Dynamic languages troubles

I have read http://www.manageability.org/blog/stuff/chandler-failure and I think it is very danger way of exposing concepts.

In the article pointed out, the quite dead Chandler project is compared to the multi-billion Eclipse project. And then a too easy analysis is done against dynamic languages, where Java is the absolute winner.

I will try to fix some of the things said there, and to add also my two cents here :)


 

First of all, I use Java a lot, but I am also a fan of dynamic languages. Every tool has its place in the world, and I will avoid some holy war here. 

Anyway, it is important to understand major differences between very distant projects.

 

First of all, Eclipse is a very huge project, developed by IBM and based from the beginning with a very strong hype on plugin modularization.

The effort pushed inside Eclipse is very huge and come also from the San Francisco Project. Other IDEs (like JBuilder and Together) stops fighting Eclipse years ago, and eventually failed even to sell their stuff.

 So there are no similar example to Eclipse in Python/Ruby/Perl world. Even in PHP is hard to find a so huge and well designed program. And the languge here is less important: a company big as IBM can also code in PL/I all its stuff, without so much pain :)

Second, PHP is very successful language, even if a bit too insecure, at the present time.

PHP Language has poor support for modules and so on, but project like Drupal, Joomla and other are full of plugins, quite easy to write.

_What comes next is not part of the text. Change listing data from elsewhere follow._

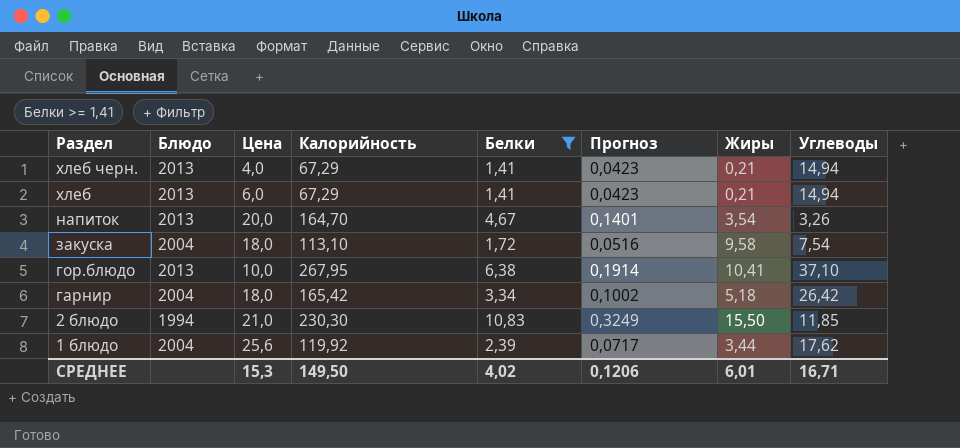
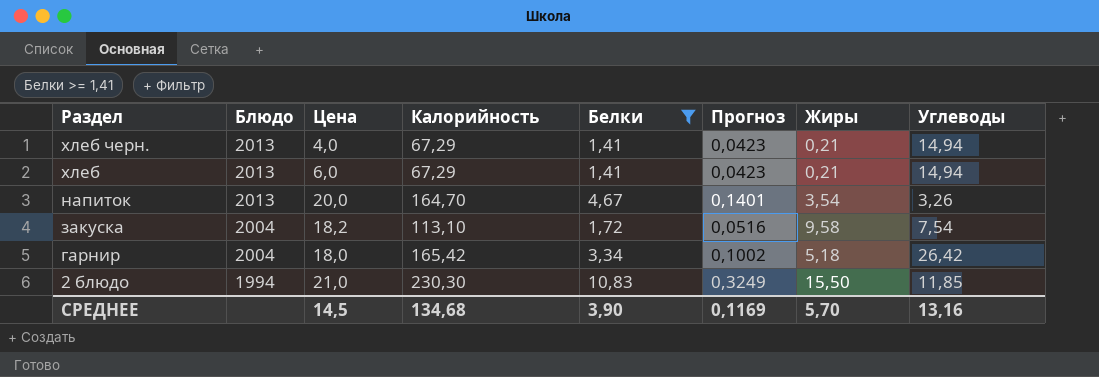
row гор.блюдо: 2013 | 10,0 | 267,95 | 6,38 | 0,1914 | 10,41 | 37,10 -> none
row 1 блюдо: 2004 | 25,6 | 119,92 | 2,39 | 0,0717 | 3,44 | 17,62 -> none
закуска | Цена: 18,0 -> 18,2
СРЕДНЕЕ | Цена: 15,3 -> 14,5
СРЕДНЕЕ | Калорийность: 149,50 -> 134,68
СРЕДНЕЕ | Белки: 4,02 -> 3,90
СРЕДНЕЕ | Прогноз: 0,1206 -> 0,1169
СРЕДНЕЕ | Жиры: 6,01 -> 5,70
СРЕДНЕЕ | Углеводы: 16,71 -> 13,16

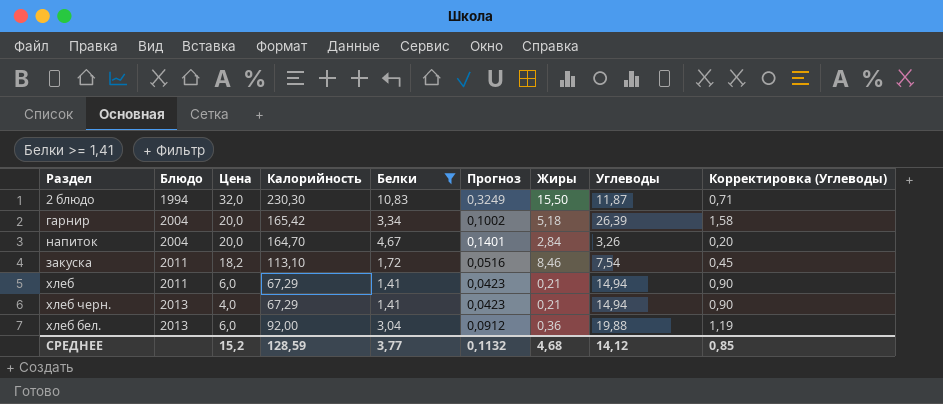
row order: Раздел descending -> Блюдо ascending
column Корректировка (Углеводы) | formula: none -> [Углеводы] * 0,06
2 блюдо | Цена: 21,0 -> 32,0
2 блюдо | Углеводы: 11,85 -> 11,87
гарнир | Цена: 18,0 -> 20,0
гарнир | Углеводы: 26,42 -> 26,39
напиток | Блюдо: 2013 -> 2004
напиток | Жиры: 3,54 -> 2,84
закуска | Блюдо: 2004 -> 2011
закуска | Жиры: 9,58 -> 8,46
хлеб | Блюдо: 2013 -> 2011
row хлеб бел.: none -> 2013 | 6,0 | 92,00 | 3,04 | 0,0912 | 0,36 | 19,88 | 1,19
СРЕДНЕЕ | Цена: 14,5 -> 15,2
СРЕДНЕЕ | Калорийность: 134,68 -> 128,59
СРЕДНЕЕ | Белки: 3,90 -> 3,77
СРЕДНЕЕ | Прогноз: 0,1169 -> 0,1132
СРЕДНЕЕ | Жиры: 5,70 -> 4,68
СРЕДНЕЕ | Углеводы: 13,16 -> 14,12

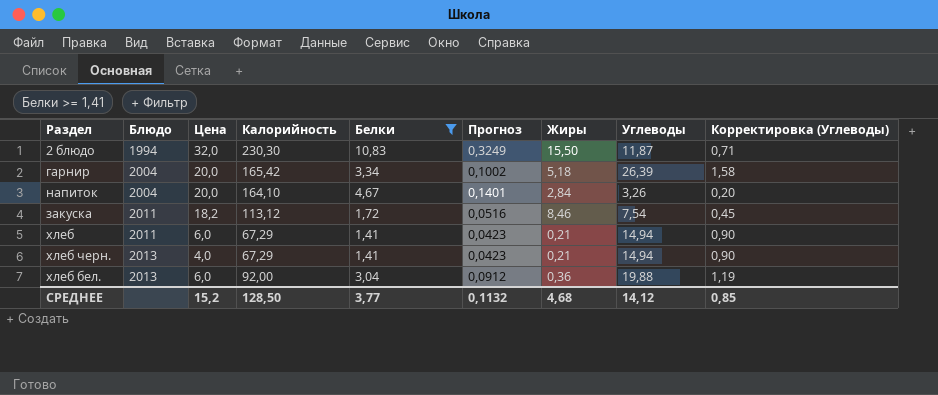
напиток | Калорийность: 164,70 -> 164,10
закуска | Калорийность: 113,10 -> 113,12
СРЕДНЕЕ | Калорийность: 128,59 -> 128,50

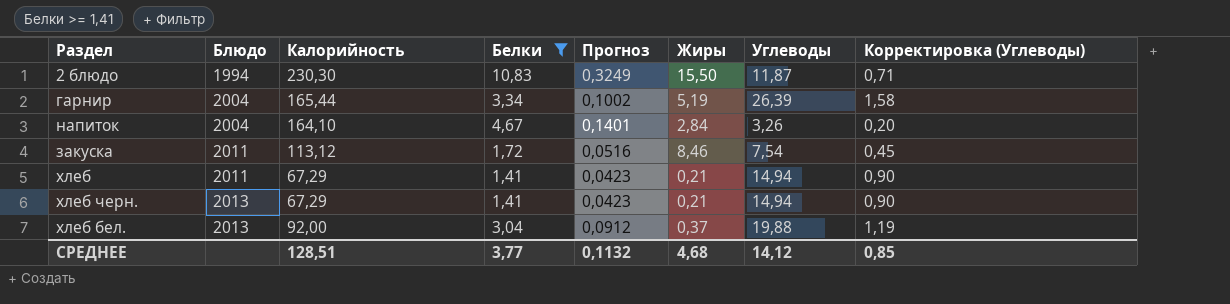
column Цена | position: 3 -> none
гарнир | Калорийность: 165,42 -> 165,44
гарнир | Жиры: 5,18 -> 5,19
хлеб бел. | Жиры: 0,36 -> 0,37
СРЕДНЕЕ | Калорийность: 128,50 -> 128,51

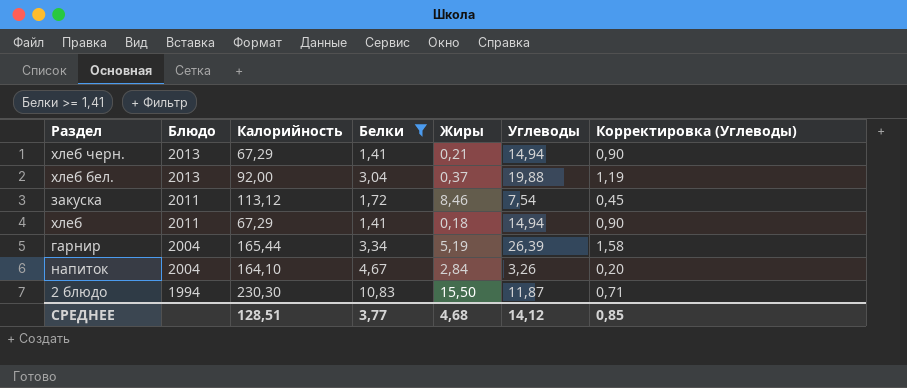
row order: Блюдо ascending -> Блюдо descending
column Прогноз | formula: [Белки] * 0,03 -> none
хлеб | Жиры: 0,21 -> 0,18

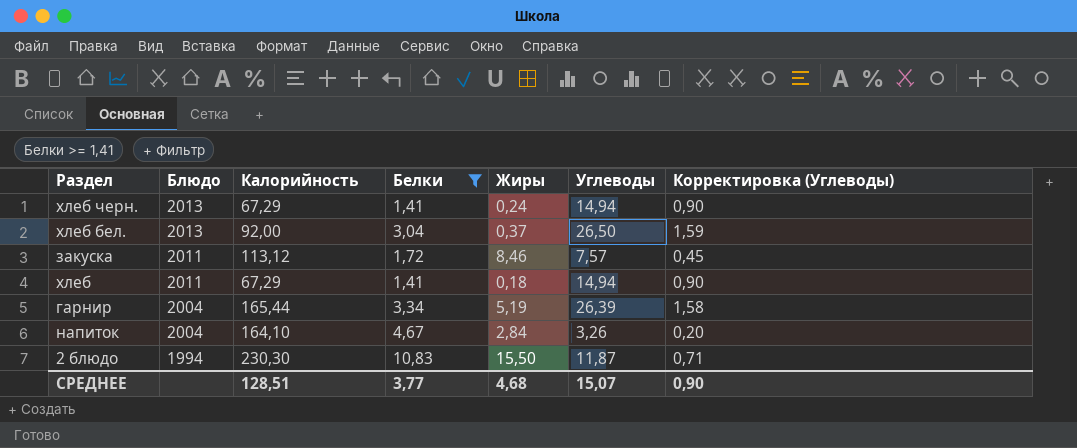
хлеб черн. | Жиры: 0,21 -> 0,24
хлеб бел. | Углеводы: 19,88 -> 26,50
хлеб бел. | Корректировка (Углеводы): 1,19 -> 1,59
закуска | Углеводы: 7,54 -> 7,57
СРЕДНЕЕ | Углеводы: 14,12 -> 15,07
СРЕДНЕЕ | Корректировка (Углеводы): 0,85 -> 0,90

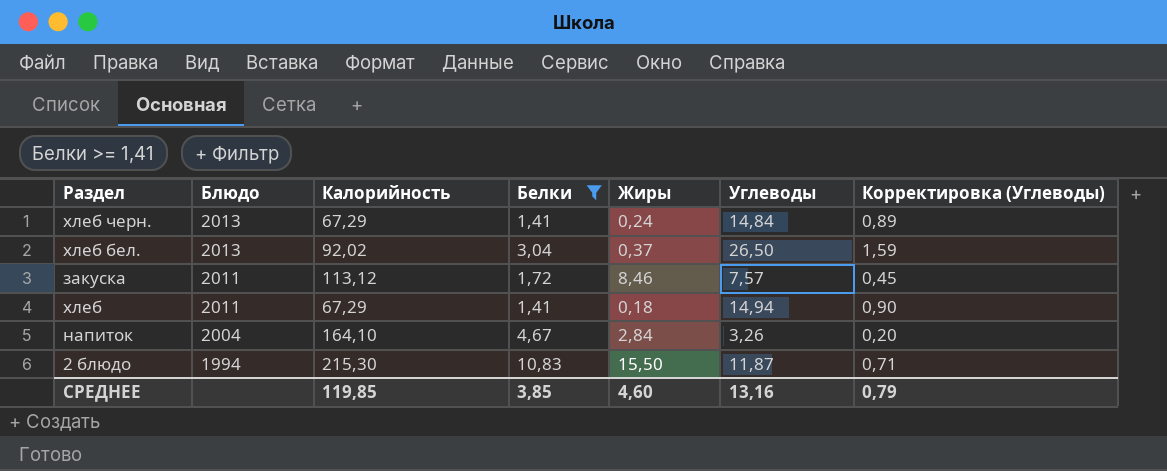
row гарнир: 2004 | 165,44 | 3,34 | 5,19 | 26,39 | 1,58 -> none
хлеб черн. | Углеводы: 14,94 -> 14,84
хлеб черн. | Корректировка (Углеводы): 0,90 -> 0,89
хлеб бел. | Калорийность: 92,00 -> 92,02
2 блюдо | Калорийность: 230,30 -> 215,30
СРЕДНЕЕ | Калорийность: 128,51 -> 119,85
СРЕДНЕЕ | Белки: 3,77 -> 3,85
СРЕДНЕЕ | Жиры: 4,68 -> 4,60
СРЕДНЕЕ | Углеводы: 15,07 -> 13,16
СРЕДНЕЕ | Корректировка (Углеводы): 0,90 -> 0,79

RubyOnRails is falling down because nobody is understanding why PHP should be abandoned for Rails.

Java architectural model is very well written and Sun worked very hard to it. Java Hot Spot VM is derivered from the Self dynamic language,  and has inside technology difficult to develop in an open source project.

Surely Dynamic languages are strong when there is the one-man-band paradigm: sharing works in Smalltalk was  a bit complex in early days.

Put Perl, python and ruby have a strong modularization concepts, and so this issue is often solved.

I have tried Zope and I think it is weak because:

  • Zope is user is non-existent. Zope user is a super-skilled web master which wants a web CMS without writing so much code.
  • Zope product upgrade is a nightmare
  • A stuck Zope Product can destroy your work. So hosting Zope is a problem
  • A lot of Zope basic objects (like cache accelerators and so on) are poorly minded: they works only on RAM, and are not thinked well. Drupal 5 has more strong theory for this issue, and Drupal is poor PHP code.
  • Zope use a proprietary database, when a simple SQL database with a relational mapper can do the same thing…think twice before reinventing the wheel!
  • Every major Zope releases breaks a lot of the API. This is the most stupid thing you can do as open source developer.

Chandler failed because they tried a very difficult business: calendar software is a very difficult area to address. All operating system (including possibly C/64 :-) has now a huge set of Personal Information Manager software (PIM), and LDAP solves sharing issue for big companies

Even Ximian Evolution is near death.

And your bigger competitor is Microsoft Exchange and… yes… old Unix.

Dynamic lanuages has many lacks, and difficult refactoring is a problem but… remember frefactoring tools was INVENTED under SMALLTALK!

IT is a place where you must be careful… isn't it?